EXERCISE INSTRUCTIONS: Your answer should be the records again, unchanged in wording and free of images.

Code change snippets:
BEGIN
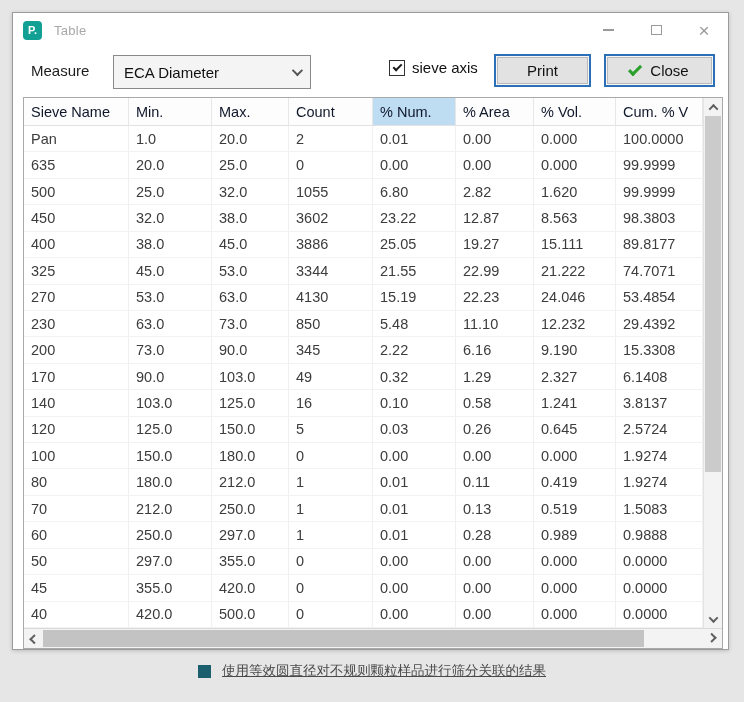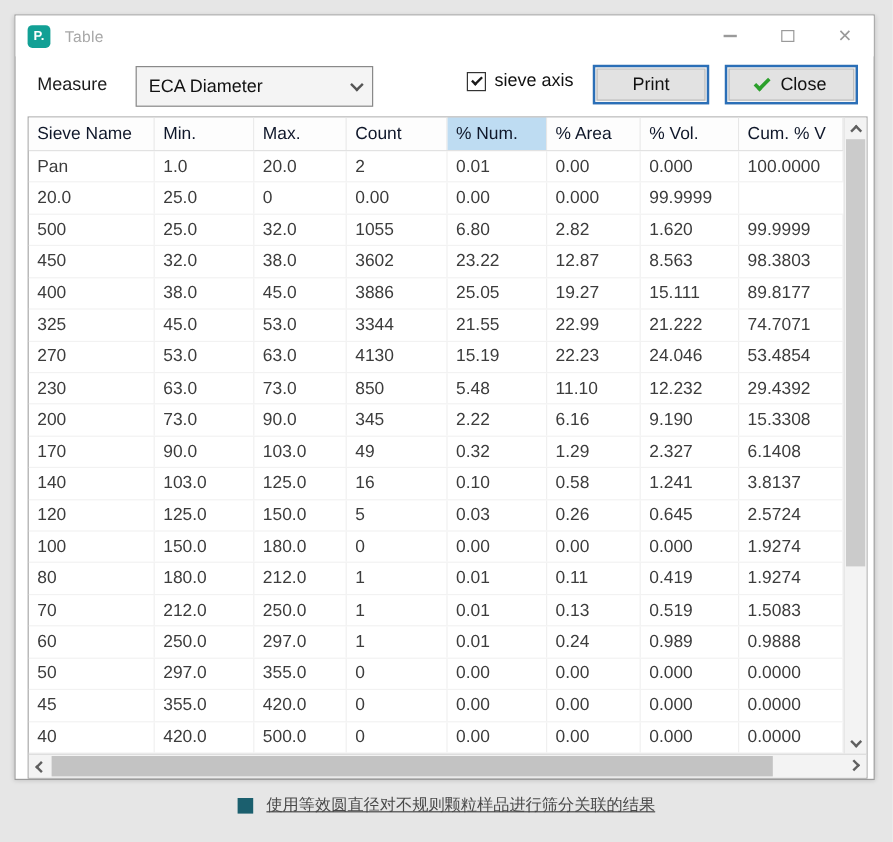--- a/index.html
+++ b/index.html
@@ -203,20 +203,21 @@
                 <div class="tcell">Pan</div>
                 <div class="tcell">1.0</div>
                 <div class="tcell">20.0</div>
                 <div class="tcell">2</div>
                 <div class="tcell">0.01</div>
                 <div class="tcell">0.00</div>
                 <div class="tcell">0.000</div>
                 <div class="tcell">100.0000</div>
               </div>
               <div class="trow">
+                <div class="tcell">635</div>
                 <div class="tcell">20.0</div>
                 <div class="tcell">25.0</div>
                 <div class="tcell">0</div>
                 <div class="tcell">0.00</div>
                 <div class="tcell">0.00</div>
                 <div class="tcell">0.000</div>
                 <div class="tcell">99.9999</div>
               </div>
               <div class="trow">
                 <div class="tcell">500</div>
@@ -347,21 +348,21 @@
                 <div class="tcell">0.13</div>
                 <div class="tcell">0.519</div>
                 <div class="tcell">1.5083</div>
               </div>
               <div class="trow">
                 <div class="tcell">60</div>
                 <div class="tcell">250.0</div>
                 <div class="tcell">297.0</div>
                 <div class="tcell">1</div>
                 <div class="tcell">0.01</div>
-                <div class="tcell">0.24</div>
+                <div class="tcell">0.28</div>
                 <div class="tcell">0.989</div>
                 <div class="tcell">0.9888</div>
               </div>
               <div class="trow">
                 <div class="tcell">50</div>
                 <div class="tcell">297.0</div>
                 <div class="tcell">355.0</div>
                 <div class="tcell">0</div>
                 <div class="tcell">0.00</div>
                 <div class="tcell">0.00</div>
END
COMPLETED TASK:
--- a/index.html
+++ b/index.html
@@ -203,20 +203,21 @@
                 <div class="tcell">Pan</div>
                 <div class="tcell">1.0</div>
                 <div class="tcell">20.0</div>
                 <div class="tcell">2</div>
                 <div class="tcell">0.01</div>
                 <div class="tcell">0.00</div>
                 <div class="tcell">0.000</div>
                 <div class="tcell">100.0000</div>
               </div>
               <div class="trow">
+                <div class="tcell">635</div>
                 <div class="tcell">20.0</div>
                 <div class="tcell">25.0</div>
                 <div class="tcell">0</div>
                 <div class="tcell">0.00</div>
                 <div class="tcell">0.00</div>
                 <div class="tcell">0.000</div>
                 <div class="tcell">99.9999</div>
               </div>
               <div class="trow">
                 <div class="tcell">500</div>
@@ -347,21 +348,21 @@
                 <div class="tcell">0.13</div>
                 <div class="tcell">0.519</div>
                 <div class="tcell">1.5083</div>
               </div>
               <div class="trow">
                 <div class="tcell">60</div>
                 <div class="tcell">250.0</div>
                 <div class="tcell">297.0</div>
                 <div class="tcell">1</div>
                 <div class="tcell">0.01</div>
-                <div class="tcell">0.24</div>
+                <div class="tcell">0.28</div>
                 <div class="tcell">0.989</div>
                 <div class="tcell">0.9888</div>
               </div>
               <div class="trow">
                 <div class="tcell">50</div>
                 <div class="tcell">297.0</div>
                 <div class="tcell">355.0</div>
                 <div class="tcell">0</div>
                 <div class="tcell">0.00</div>
                 <div class="tcell">0.00</div>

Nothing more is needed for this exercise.